(Structured diff data)
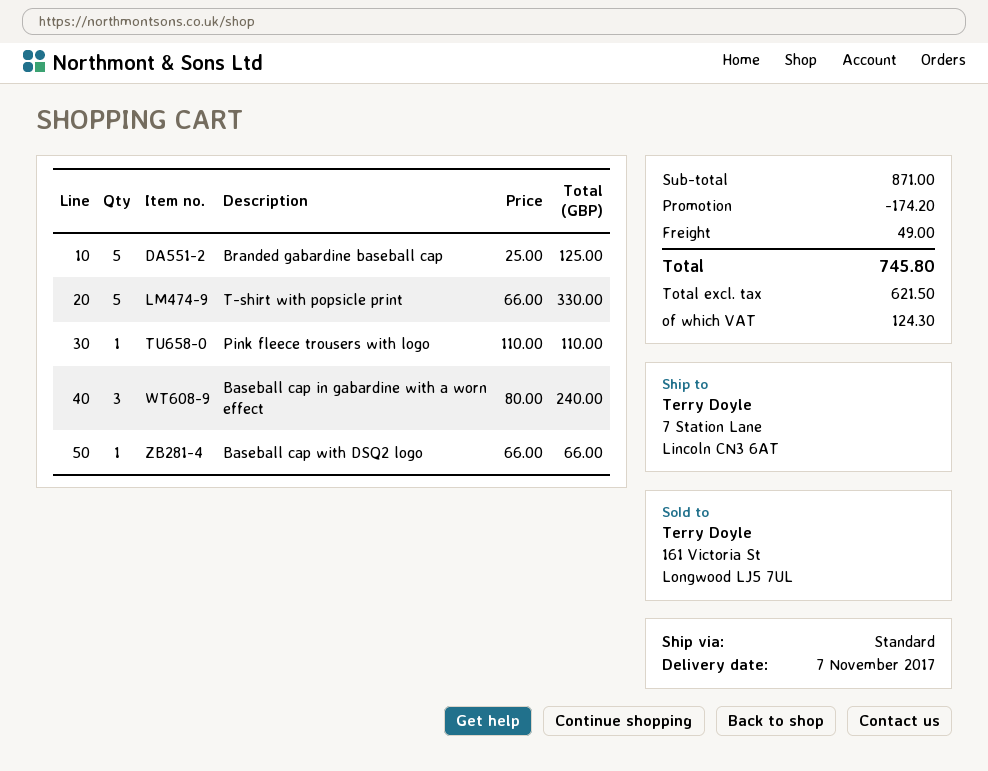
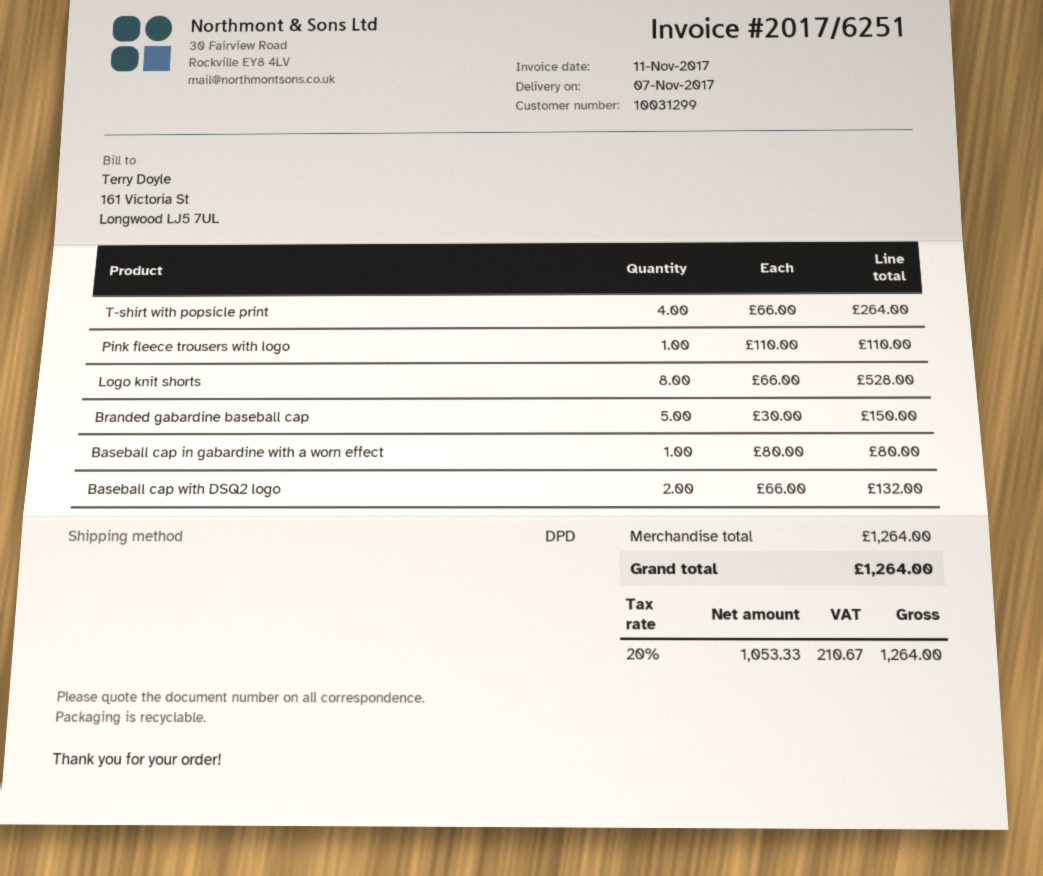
shipping method: standard -> DPD
Branded gabardine baseball cap: 5 x 25.00 = 125.00 -> 5 x 30.00 = 150.00
T-shirt with popsicle print: 5 x 66.00 = 330.00 -> 4 x 66.00 = 264.00
Baseball cap in gabardine with a worn effect: 3 x 80.00 = 240.00 -> 1 x 80.00 = 80.00
Baseball cap with DSQ2 logo: 1 x 66.00 = 66.00 -> 2 x 66.00 = 132.00
Logo knit shorts: none -> 8 x 66.00 = 528.00
subtotal: 871.00 -> 1264.00
discount: 174.20 -> none
shipping: 49.00 -> none
net: 621.50 -> 1053.33
tax: 124.30 -> 210.67
total: 745.80 -> 1264.00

## Work item:
The lines above that hold "shipping" are the result; show every one of them.

## Reply to the task:
shipping method: standard -> DPD
shipping: 49.00 -> none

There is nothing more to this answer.